WASHINGTON — Duck Dynasty star Phil Robertson expressed to hundreds gathered for the annual Values Voter Summit Friday his passionate distaste for secular humanism and his enthusiastic support for Donald Trump for president.
In remarks preceding the showing of a documentary titled "Torchbearer," a film in which Robertson is prominently featured and outlines how societies fall apart when they reject God, the 70-year-old A&E star did not mince words.
"When you allow men to determine for you what is right and what is wrong, when you allow men to determine what is good and what is evil, when you allow men to determine for you how much your life is worth, how much anybody's life is worth, you turn those things over to humans instead of vetting through this Bible," Robertson said, holding up a large, open Bible for all to see, at the Family Research Council's annual event held at the Omni Shoreham Hotel.
"It never turns out well, ever!" he proclaimed.
"Thomas Jefferson had it right," Robertson continued. "Our rights come from God. If you allow men to step in and decide for you what your rights are gonna be, look out because the slaughter's fixin' to take place."
"Look at the Nazis, there was no Jesus with the Nazis, correct? What were they famous for?" he asked, "In a word? Murder!"
The Duck Commander then read a portion of Romans 1, the passage where the apostle Paul speaks of all kinds of wickedness and God gave unrepentant people over to reprobate mind.
"Was that the way it was in the Roman empire?" Robertson asked, "it sounds like us."
In response to objections he sometimes hears, particularly ones about Trump's propensity for sticking his foot in his mouth, Robertson said: "First of all, read the Old Testament and see how many different people God worked through to accomplish his purpose."
"Better a man who sticks his foot in his mouth every once in a while, than a woman who pours out lies," Robertson said.
Yet the long-bearded duck hunter has a softer, nonpolitical side.
People often ask, Robertson recounts, what he and his wife, Miss Kay, do down in Louisiana when the cameras are not rolling.
"We work with drug addicts, we work with girls, women who prostitute themselves. If you heard the stories that we sit down and listen to every day ... We deal with the ones who perform unnatural sex acts, we convert them, we bring them to Jesus."
"Our culture is just churning out this mass of humanity, mostly they get high, they get drunk, and they get laid a lot.
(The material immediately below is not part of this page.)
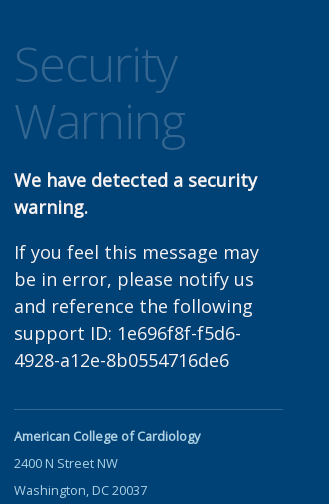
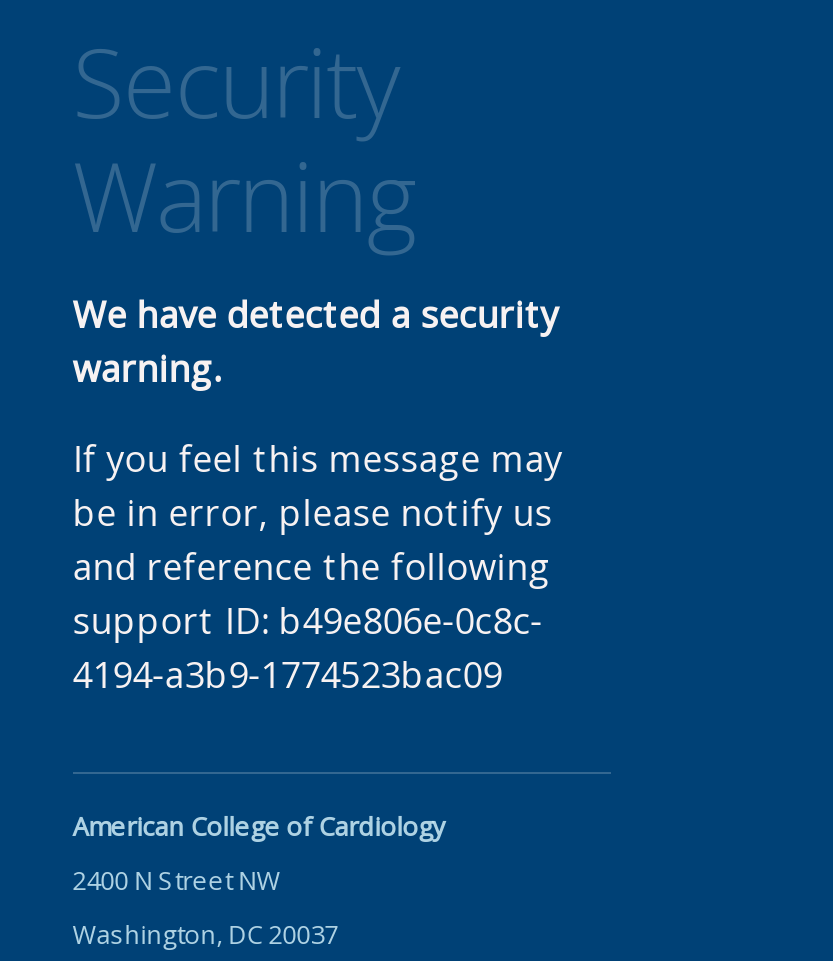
[14,321,241,372] support ID: 1e696f8f-f5d6- | 4928-a12e-8b0554716de6 -> [73,596,543,698] support ID: b49e806e-0c8c- | 4194-a3b9-1774523bac09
We're trying to get them to turn to God so that they can have finally peace of mind."
Briefly returning to politics before exiting the stage, Robertson mentioned that when he met Donald Trump earlier that day, he showed him a drawing of a timeline of history showing the cross and the empty tomb at the 1 AD marker.
"I also told [Trump] if you really wanted to see something wild, film me baptizing you," adding that the left-wingers would go crazy at the sight of it, and "the evangelicals will swarm you like mighty throng."
"I'm just trying to help America go back to her roots," Robertson concluded.